新しい技術は、理にかなったものであれば、外科医の技術を下げるとは思わない。先輩方の技術を学ぶだけでなく、常に新しい技術を生み出し使いこなして、外科という分野を先輩方の先へ進めることが若手(もう若くないが)の義務と思う。

2015/05/12

急患の手術

異物による腸閉塞疑い。
腸間膜基部への癒着

異物を容れて拡張した小腸は、腸間膜基部、膵臓左葉、脾臓に癒着。

すべての剥離は長時間となり侵襲が大きすぎると判断し、最低限の剥離とするため、腸間膜基部の癒着のみ、腸間膜動静脈を損傷しないように時間をかけて剥離し、膵左葉辺縁、脾臓は一括切除した。

腸間膜動静脈を傷害しないよう剥離
癒着や炎症が原因なのか、閉塞が先だったのか判断しにくい状況であったが、切除後の経過は良好であり、無事退院。

2015/05/04

ビルロート1型

幽門切除(胃腫瘍)

胃と十二指腸の堺にあるのが幽門である。
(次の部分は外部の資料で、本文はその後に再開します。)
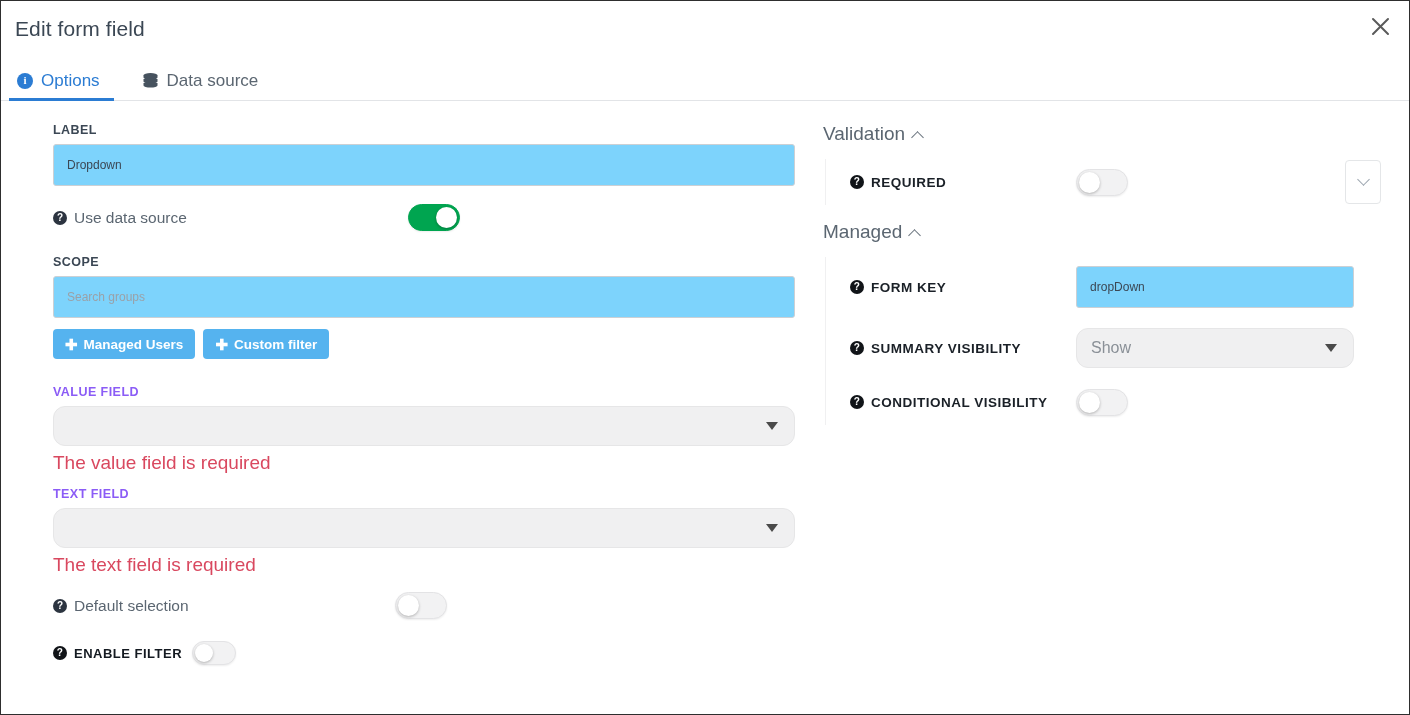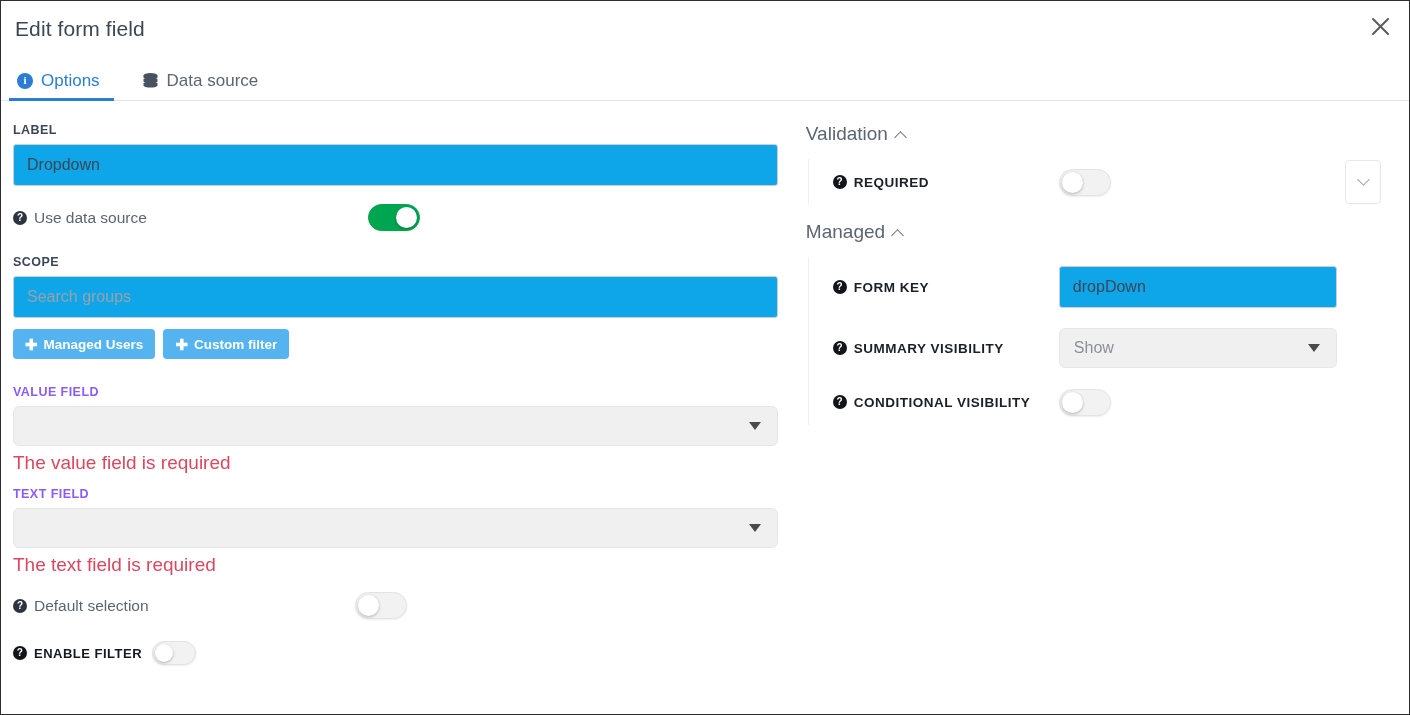--- a/index.html
+++ b/index.html
@@ -87,53 +87,53 @@
   }
   .icon-db { width: 17px; height: 17px; flex: none; }
   .icon-doc { width: 15px; height: 18px; flex: none; }
 
   
   .modal-body {
     display: flex;
     padding: 22px 0 0 0;
     height: calc(715px - 56px - 44px);
   }
-  .col-left  { width: 798px; padding: 0 20px 0 12px; }
+  .col-left  { width: 798px; padding: 0 20px 0 12px; margin-left: 40px; }
   .col-right { width: 612px; padding: 0 28px 16px 8px; }
 
   
   .field-label {
     font-size: 12.5px;
     font-weight: bold;
     letter-spacing: .45px;
     color: #3b4754;
     margin-bottom: 7px;
     text-transform: uppercase;
   }
   .field-label.error { color: #8b5cf6; }
   .text-input {
     width: 100%;
     height: 42px;
     border: 1px solid #ccd0d4;
     border-radius: 3px;
-    background: #0ea5e9;
+    background: #7dd3fc;
     padding: 0 13px;
-    font-size: 16px;
+    font-size: 12px;
     font-family: "Liberation Sans", sans-serif;
     color: #3b4754;
     outline: none;
   }
   .text-input::placeholder { color: #9aa1a8; }
   .select-disabled {
     position: relative;
     width: 100%;
     height: 40px;
     background: #f0f0f1;
     border: 1px solid #e6e6e7;
-    border-radius: 6px;
+    border-radius: 12px;
     display: flex;
     align-items: center;
     padding: 0 14px;
     font-size: 16px;
     color: #8a9097;
   }
   .select-disabled .caret {
     position: absolute;
     right: 16px; top: 50%;
     transform: translateY(-50%);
今回は胃の腫瘍がその門に迫っていた。いやこれを越えていたのかもしれない。幽門部は拡張し幽門の括約筋は判別できなかった。

この場所には、手術難易度を決めるもうひとつの門がある。肝門部と呼ばれるその狭い門には、総胆管、門脈、肝動脈が通り、膵体部が近い。この門が侵されてしまうと手術のハードルは格段にあがる。ヒト医療では、胆管十二指腸吻合や膵管十二指腸吻合など高難度手術により拡大切除した後に再建可能であるが、獣医療では、すくなくとも標準治療としては行われていない。術前の説明としてはこの大事な門がやられていた場合、「開け閉じ」を覚悟していただくことを説明しなければならないため、幽門切除、ビルロートI型、胃十二指腸吻合というと合併症の多い高難度手術という印象がついてしまうが、幽門を切除すること自体が合併症多い訳ではないのだ。

CTを見るかぎりこの「もう一つの大事な門」はやられていなかったし、開腹触診でも大丈夫であった。総胆管を傷つけないように肝門部および小網の脈管を丁寧に胃と十二指腸から剥がし、大網も同様に胃から外せば、あとは病変を切除し、丁寧に端端吻合するという一般的な消化器手術である。

ただし、触診上(肉眼上)では取り切っても顕微鏡レベルで浸潤していれば残念ながら再発する。しかしそれを危惧して拡大切除するとほとんどの症例が大事な門を犯してしまい、治療できないことになる。このマージン判断は症例ごとに手術中に判断によるところが大きい。